▶ [Entries provided]:
- - -

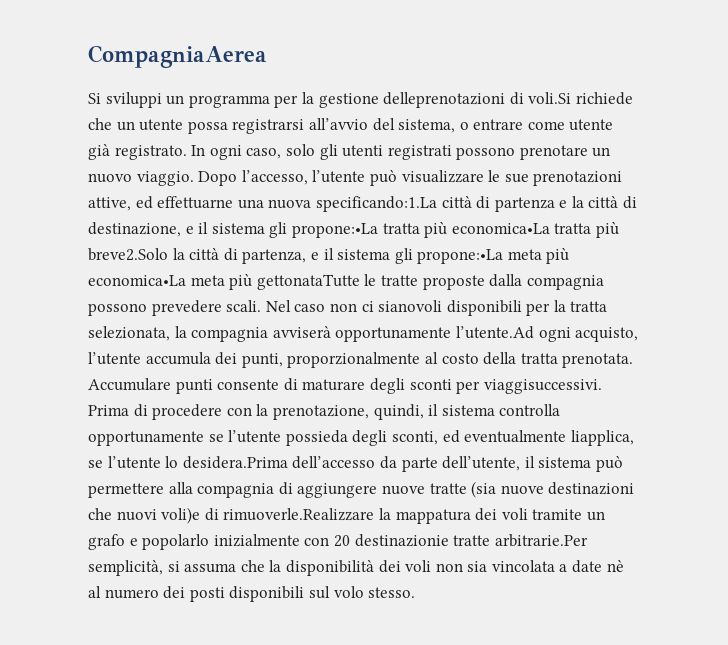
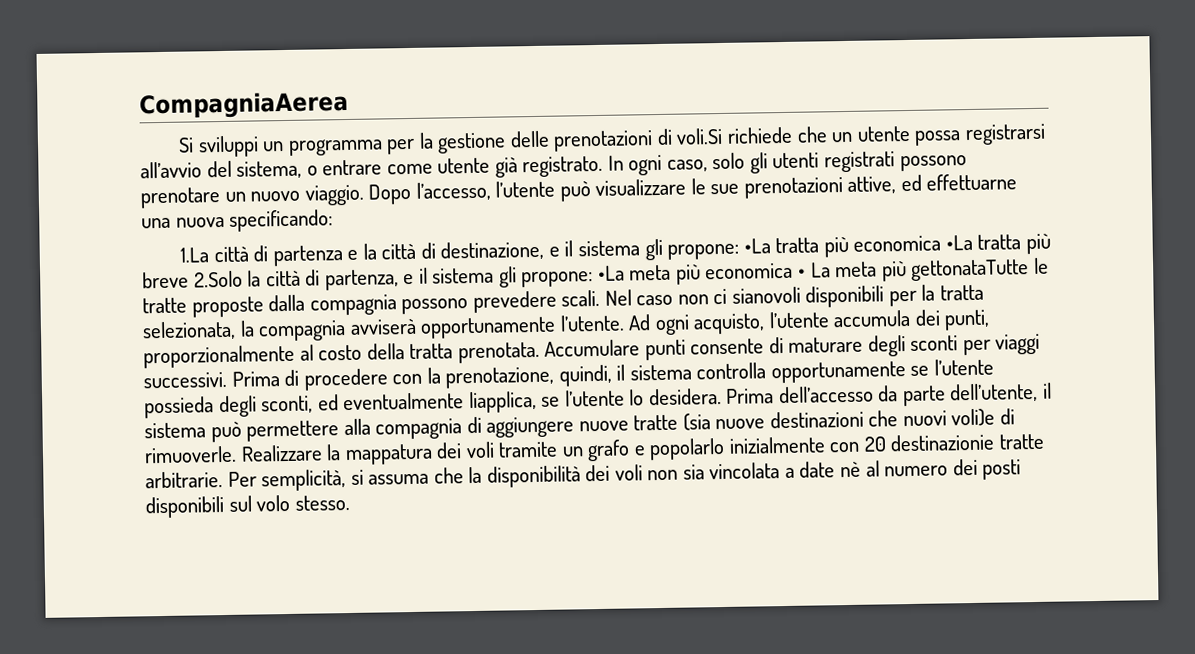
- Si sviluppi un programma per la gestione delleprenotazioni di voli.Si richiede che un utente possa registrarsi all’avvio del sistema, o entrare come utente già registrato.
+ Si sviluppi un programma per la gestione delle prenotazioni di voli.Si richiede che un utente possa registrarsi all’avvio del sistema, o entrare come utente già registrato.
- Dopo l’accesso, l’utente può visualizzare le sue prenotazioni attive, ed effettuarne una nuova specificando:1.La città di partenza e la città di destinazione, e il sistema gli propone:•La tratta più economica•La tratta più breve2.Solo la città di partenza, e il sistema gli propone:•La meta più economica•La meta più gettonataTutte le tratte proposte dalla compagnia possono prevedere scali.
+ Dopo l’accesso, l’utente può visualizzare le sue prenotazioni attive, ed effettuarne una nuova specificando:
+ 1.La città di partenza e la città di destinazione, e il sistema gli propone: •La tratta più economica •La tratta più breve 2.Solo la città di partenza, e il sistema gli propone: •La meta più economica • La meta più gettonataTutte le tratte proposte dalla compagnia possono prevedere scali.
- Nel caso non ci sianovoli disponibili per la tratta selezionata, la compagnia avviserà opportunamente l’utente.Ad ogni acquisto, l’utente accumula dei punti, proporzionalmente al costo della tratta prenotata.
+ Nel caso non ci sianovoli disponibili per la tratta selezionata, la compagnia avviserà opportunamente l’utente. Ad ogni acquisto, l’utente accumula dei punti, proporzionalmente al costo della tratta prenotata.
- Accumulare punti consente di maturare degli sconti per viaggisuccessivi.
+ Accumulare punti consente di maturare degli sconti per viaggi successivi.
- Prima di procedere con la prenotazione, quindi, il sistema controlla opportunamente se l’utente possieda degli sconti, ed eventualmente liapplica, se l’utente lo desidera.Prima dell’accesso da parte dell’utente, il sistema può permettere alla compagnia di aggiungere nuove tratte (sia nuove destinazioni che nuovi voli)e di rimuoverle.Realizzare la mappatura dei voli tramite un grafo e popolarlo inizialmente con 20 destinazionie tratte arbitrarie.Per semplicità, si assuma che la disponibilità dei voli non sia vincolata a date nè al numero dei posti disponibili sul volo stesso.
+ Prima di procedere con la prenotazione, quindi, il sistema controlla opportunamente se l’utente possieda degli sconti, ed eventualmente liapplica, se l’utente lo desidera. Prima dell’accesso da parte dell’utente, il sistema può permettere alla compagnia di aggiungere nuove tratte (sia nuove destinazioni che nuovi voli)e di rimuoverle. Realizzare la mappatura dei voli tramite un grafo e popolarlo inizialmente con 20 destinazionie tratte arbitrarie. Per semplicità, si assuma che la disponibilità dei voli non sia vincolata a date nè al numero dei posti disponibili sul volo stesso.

- - -

▶ [Problem statement]:
Retype the records verbatim, but not their images.

▶ [Exercise output]:
- Si sviluppi un programma per la gestione delleprenotazioni di voli.Si richiede che un utente possa registrarsi all’avvio del sistema, o entrare come utente già registrato.
+ Si sviluppi un programma per la gestione delle prenotazioni di voli.Si richiede che un utente possa registrarsi all’avvio del sistema, o entrare come utente già registrato.
- Dopo l’accesso, l’utente può visualizzare le sue prenotazioni attive, ed effettuarne una nuova specificando:1.La città di partenza e la città di destinazione, e il sistema gli propone:•La tratta più economica•La tratta più breve2.Solo la città di partenza, e il sistema gli propone:•La meta più economica•La meta più gettonataTutte le tratte proposte dalla compagnia possono prevedere scali.
+ Dopo l’accesso, l’utente può visualizzare le sue prenotazioni attive, ed effettuarne una nuova specificando:
+ 1.La città di partenza e la città di destinazione, e il sistema gli propone: •La tratta più economica •La tratta più breve 2.Solo la città di partenza, e il sistema gli propone: •La meta più economica • La meta più gettonataTutte le tratte proposte dalla compagnia possono prevedere scali.
- Nel caso non ci sianovoli disponibili per la tratta selezionata, la compagnia avviserà opportunamente l’utente.Ad ogni acquisto, l’utente accumula dei punti, proporzionalmente al costo della tratta prenotata.
+ Nel caso non ci sianovoli disponibili per la tratta selezionata, la compagnia avviserà opportunamente l’utente. Ad ogni acquisto, l’utente accumula dei punti, proporzionalmente al costo della tratta prenotata.
- Accumulare punti consente di maturare degli sconti per viaggisuccessivi.
+ Accumulare punti consente di maturare degli sconti per viaggi successivi.
- Prima di procedere con la prenotazione, quindi, il sistema controlla opportunamente se l’utente possieda degli sconti, ed eventualmente liapplica, se l’utente lo desidera.Prima dell’accesso da parte dell’utente, il sistema può permettere alla compagnia di aggiungere nuove tratte (sia nuove destinazioni che nuovi voli)e di rimuoverle.Realizzare la mappatura dei voli tramite un grafo e popolarlo inizialmente con 20 destinazionie tratte arbitrarie.Per semplicità, si assuma che la disponibilità dei voli non sia vincolata a date nè al numero dei posti disponibili sul volo stesso.
+ Prima di procedere con la prenotazione, quindi, il sistema controlla opportunamente se l’utente possieda degli sconti, ed eventualmente liapplica, se l’utente lo desidera. Prima dell’accesso da parte dell’utente, il sistema può permettere alla compagnia di aggiungere nuove tratte (sia nuove destinazioni che nuovi voli)e di rimuoverle. Realizzare la mappatura dei voli tramite un grafo e popolarlo inizialmente con 20 destinazionie tratte arbitrarie. Per semplicità, si assuma che la disponibilità dei voli non sia vincolata a date nè al numero dei posti disponibili sul volo stesso.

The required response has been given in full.